AR goggles are considered effective for various instructions such as cooking. In recent years, many cooking assistant technologies have been studied. Assistance cooking is an important research field for enriching human life. When people are cooking, one may encounter a cookware whose usage is not trivial by appearance. It is particularly typical in novelty products such as avocado cutter, orange opener, and can opener in Fig. 2(a)–(c). Currently, tutorials involving images with text and videos are typical as a method for presenting the usage of such products. In traditional cooking scenarios, people are used to learning cooking by reading the instructions through paper media or tablet devices. However, both hands may get wet or dirty during cooking, which can be a psychological barrier to touching paper or tablet devices directly.
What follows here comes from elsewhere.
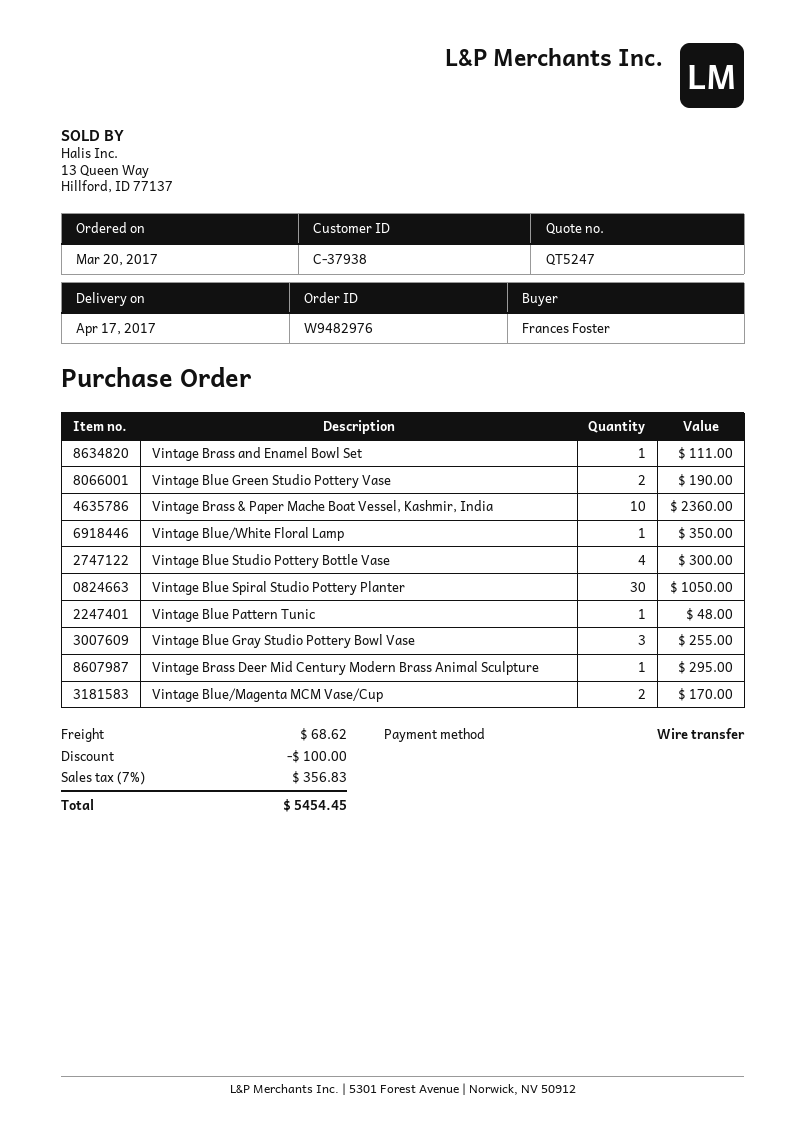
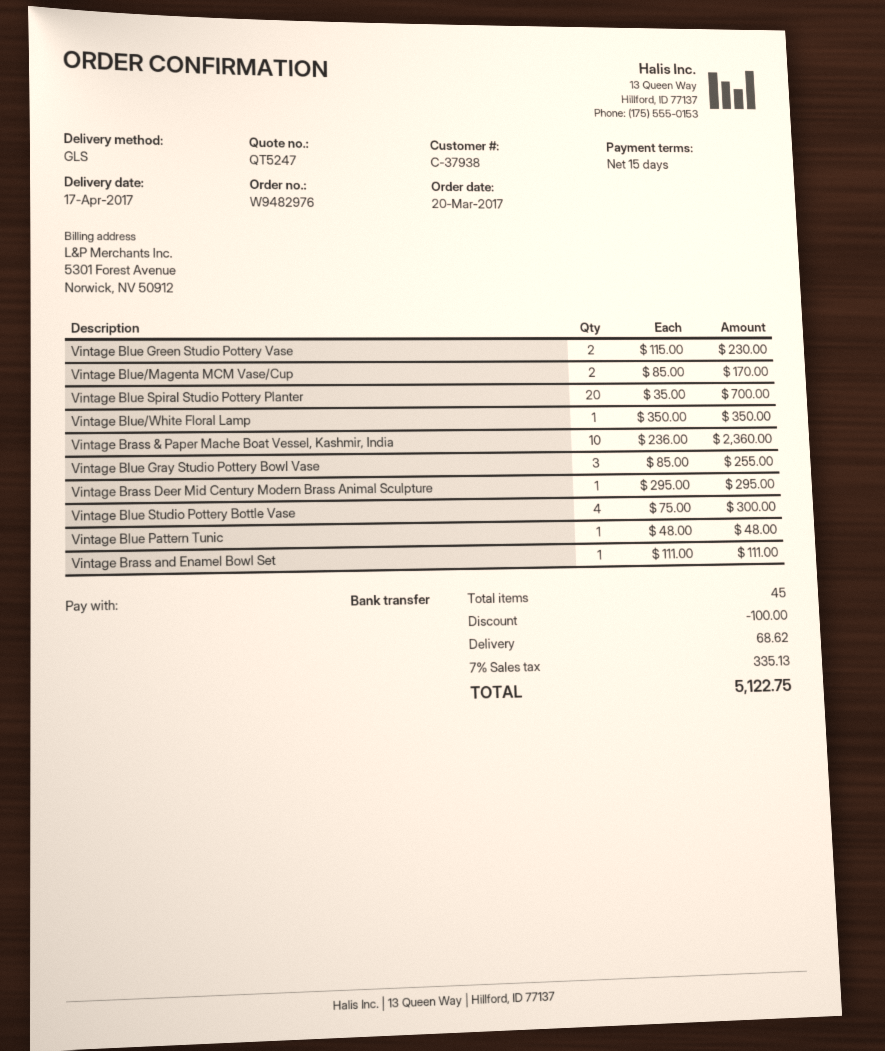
Vintage Blue Green Studio Pottery Vase: 2 for 190.00 -> 2 for 230.00
Vintage Blue Spiral Studio Pottery Planter: 30 for 1050.00 -> 20 for 700.00
tax: 7% = 356.83 -> 7% = 335.13
total: 5454.45 -> 5122.75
In addition, most tablet devices may be damaged when they are splashed with water. AR technologies are thought to be an effective approach to such problems in these traditional media. Table 1 shows the advantages and disadvantages of the three media. In this study, we focus on exploring an effective display method for cooking on Microsoft HoloLens, an AR goggles. We conducted experiments on cookwares as shown in Fig. 1(a). In this experiment, we displayed images with text, videos and 3D animation as shown in Fig. 1(b)–(d), on Microsoft HoloLens. Quantitative and qualitative results are presented from user surveys on 35 different participants.

Table 1. Pros and cons of the three kinds of the media for instruction.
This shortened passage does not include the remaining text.